Repeat, word for word and with nothing added, each line from the one containing "color: #141414;" to the final line of the data, keeping both ends. Pictures are not part of the copy.
= Beginning of Section =
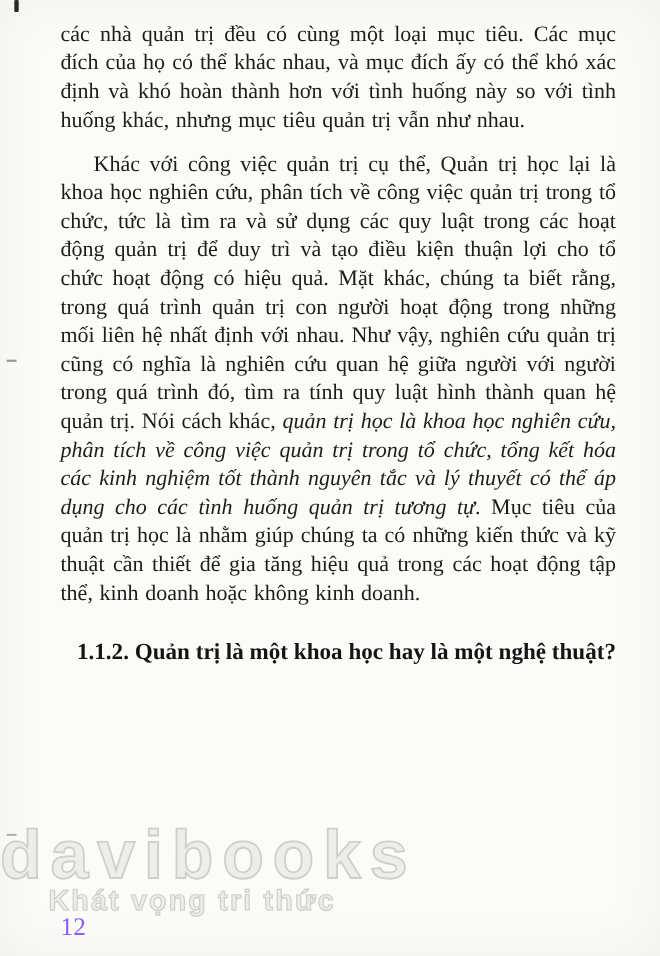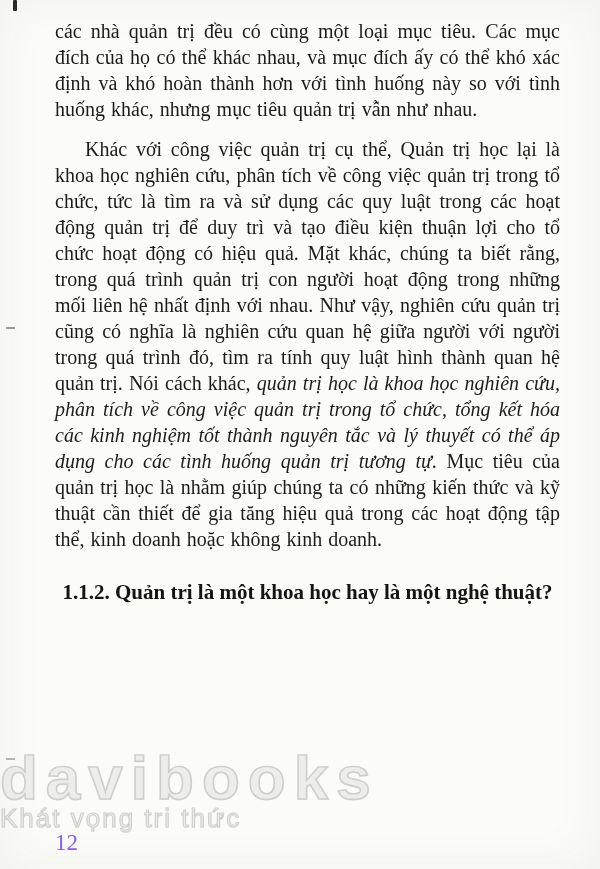--- a/index.html
+++ b/index.html
@@ -37,7 +37,7 @@
     margin: 0 0 14px 0;
     padding-left: 30px;
     text-indent: -30px;
-    text-align: center;
+    text-align: right;
     color: #141414;
   }
   .italic-seg { font-style: italic; }

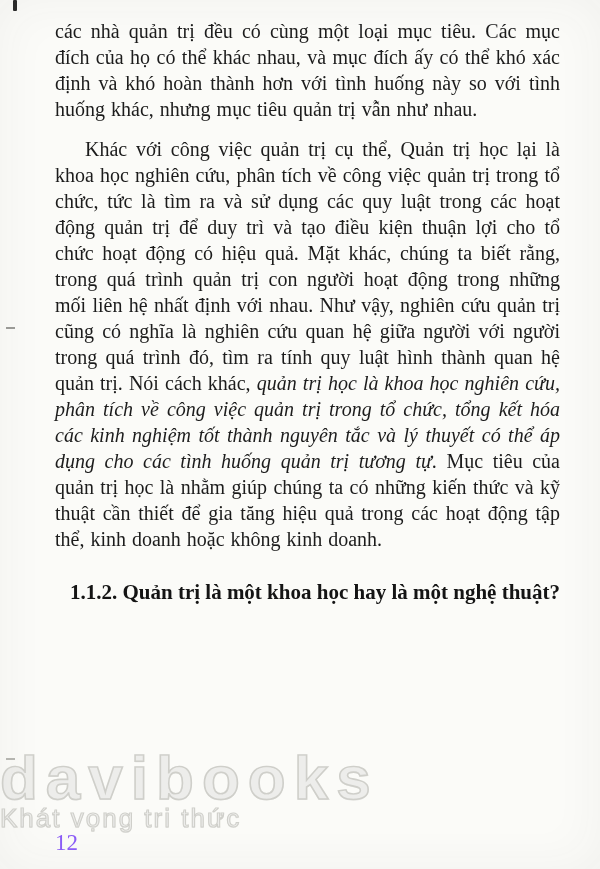--- a/index.html
+++ b/index.html
@@ -73,10 +73,11 @@
     font-size: 26px;
     line-height: 28px;
     letter-spacing: 2px;
-    font-weight: normal;
+    font-weight: bold;
     color: rgba(252,252,250,0.25);
     -webkit-text-stroke: 1.1px #cfcfca;
     text-shadow: 0 1px 0 rgba(180,180,175,0.25);
+    margin-left: 44px;
   }
   
   .artifact { position: absolute; background: #2a2a2a; z-index: 3; }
= End of Section =
• Your solution:
     color: #141414;
   }
   .italic-seg { font-style: italic; }

--- a/index.html
+++ b/index.html
@@ -73,10 +73,11 @@
     font-size: 26px;
     line-height: 28px;
     letter-spacing: 2px;
-    font-weight: normal;
+    font-weight: bold;
     color: rgba(252,252,250,0.25);
     -webkit-text-stroke: 1.1px #cfcfca;
     text-shadow: 0 1px 0 rgba(180,180,175,0.25);
+    margin-left: 44px;
   }
   
   .artifact { position: absolute; background: #2a2a2a; z-index: 3; }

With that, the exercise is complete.